South Korea Industrial Policies
The major issue facing the Park regime in the early 1960s was
the grinding poverty of the nation and the need for economic
policies to overcome this poverty. A critical problem was raising
funds to foster needed industrial development. Domestic savings
were very low, and there was little available domestic capital.
This obstacle was overcome by introducing foreign loans and
inaugurating attractive domestic interest rates that enticed
local capital into production. Of South Korea, Taiwan, Hong Kong,
and Singapore, only South Korea financed its economic development
with a dramatic build-up of foreign debt, debt that totaled
US$46.8 billion in 1985, making it the fourth largest Third World
debtor. Foreign corporate investments were primarily of Japanese
origin.
As noted by consultant David I. Steinberg, Seoul administered
a series of economic development plans. The government mobilized
domestic capital by encouraging savings, determined what kinds of
plants could be constructed with these funds, and reviewed the
potential of the products for export. In this sense, the will of
the government to undertake economic development played a crucial
role; the role of the government, however, was not limited to
such measures as mobilizing capital and allocating investments.

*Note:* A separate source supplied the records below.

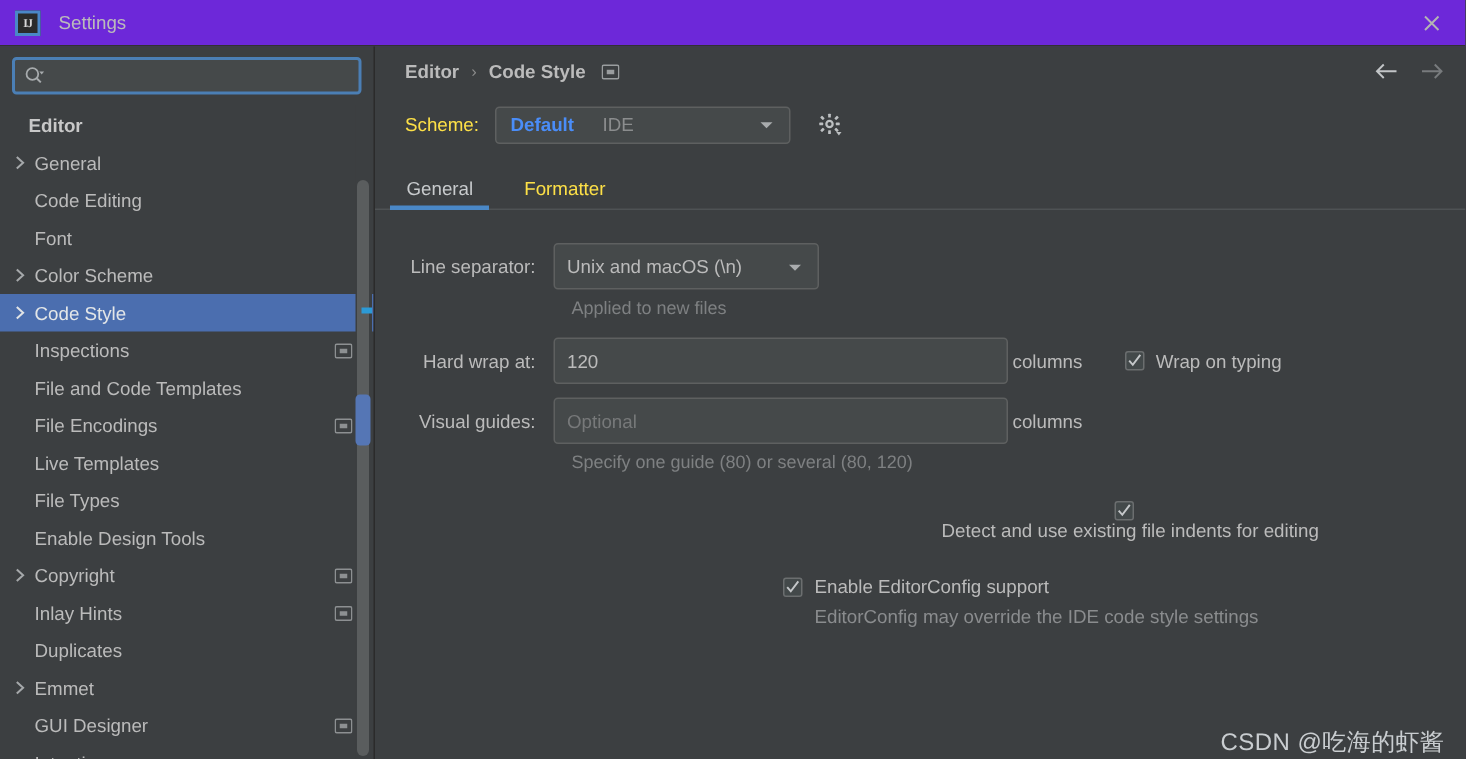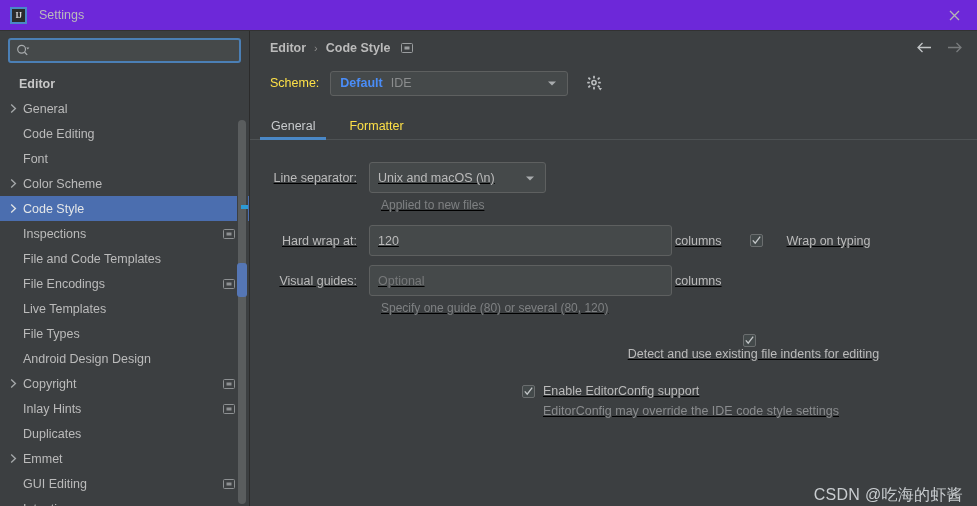--- a/index.html
+++ b/index.html
@@ -220,30 +220,31 @@
     display: flex;
     align-items: center;
     padding-left: 20px;
   }
   .scheme-label {
     font-size: 12.5px;
     color: #fde047;
     margin-right: 11px;
   }
   .scheme-combo {
-    width: 238px;
+    width: 197px;
     height: 25px;
     background: #45494a;
     border: 1px solid #5e6060;
     border-radius: 3px;
     display: flex;
     align-items: center;
     padding: 0 3px 0 9px;
     position: relative;
     cursor: default;
+    gap: 11px;
   }
   .scheme-name {
     font-size: 12.5px;
     font-weight: bold;
     color: #4a8df8;
   }
   .scheme-sub {
     font-size: 12.5px;
     color: #8b8d8e;
     margin-left: 8px;
@@ -294,21 +295,20 @@
     background: #4a88c7;
     z-index: 2;
   }
 
   
   .content {
     flex: 1;
     padding: 22px 0 0 0;
     overflow: hidden;
     position: relative;
-    text-decoration: underline;
   }
   .form-row {
     display: flex;
     align-items: center;
     padding-left: 20px;
     margin-bottom: 0px;
   }
   .f-label {
     width: 99px;
     min-width: 99px;
@@ -342,21 +342,20 @@
   .unit {
     font-size: 12.5px;
     color: #bbbbbb;
     margin-left: 3px;
   }
   .cbx-inline {
     display: flex;
     align-items: center;
     margin-left: 28px;
     cursor: default;
-    gap: 16px;
   }
   .cbx {
     width: 13px; height: 13px;
     min-width: 13px;
     background: #43494a;
     border: 1px solid #6b6e6f;
     border-radius: 2px;
     position: relative;
     display:flex; align-items:center; justify-content:center;
   }
@@ -474,21 +473,21 @@
               <rect x="3.5" y="4.5" width="5" height="3" fill="#8d9092"></rect>
             </svg>
           </div>
           <div class="tree-row child">
             <span class="label">Live Templates</span>
           </div>
           <div class="tree-row child">
             <span class="label">File Types</span>
           </div>
           <div class="tree-row child">
-            <span class="label">Android Design Design</span>
+            <span class="label">Enable Design Tools</span>
           </div>
           <div class="tree-row child has-arrow">
             <span class="arrow-slot">
               <svg width="9" height="11" viewBox="0 0 9 11">
                 <path d="M2.2 1.6 L6.4 5.5 L2.2 9.4" stroke="#a5a8aa" stroke-width="1.35" fill="none"></path>
               </svg>
             </span>
             <span class="label">Copyright</span>
             <svg class="mod-icon" width="12" height="12" viewBox="0 0 12 12">
               <rect x="0.5" y="1.5" width="11" height="9" rx="1" stroke="#8d9092" stroke-width="1" fill="none"></rect>
@@ -507,21 +506,21 @@
           </div>
           <div class="tree-row child has-arrow">
             <span class="arrow-slot">
               <svg width="9" height="11" viewBox="0 0 9 11">
                 <path d="M2.2 1.6 L6.4 5.5 L2.2 9.4" stroke="#a5a8aa" stroke-width="1.35" fill="none"></path>
               </svg>
             </span>
             <span class="label">Emmet</span>
           </div>
           <div class="tree-row child">
-            <span class="label">GUI Editing</span>
+            <span class="label">GUI Designer</span>
             <svg class="mod-icon" width="12" height="12" viewBox="0 0 12 12">
               <rect x="0.5" y="1.5" width="11" height="9" rx="1" stroke="#8d9092" stroke-width="1" fill="none"></rect>
               <rect x="3.5" y="4.5" width="5" height="3" fill="#8d9092"></rect>
             </svg>
           </div>
           <div class="tree-row child">
             <span class="label">Intentions</span>
           </div>
         </div>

Steinberg also pointed out that Park's government
restructured industries, such as defense and construction,
sometimes to stimulate competition and other times to reduce or
eliminate it. The Economic Planning Board established export
targets that, if met, yielded additional government-subsidized
credit and further access to the growing domestic market. Failure
to meet such targets led to Seoul's withdrawal of credit.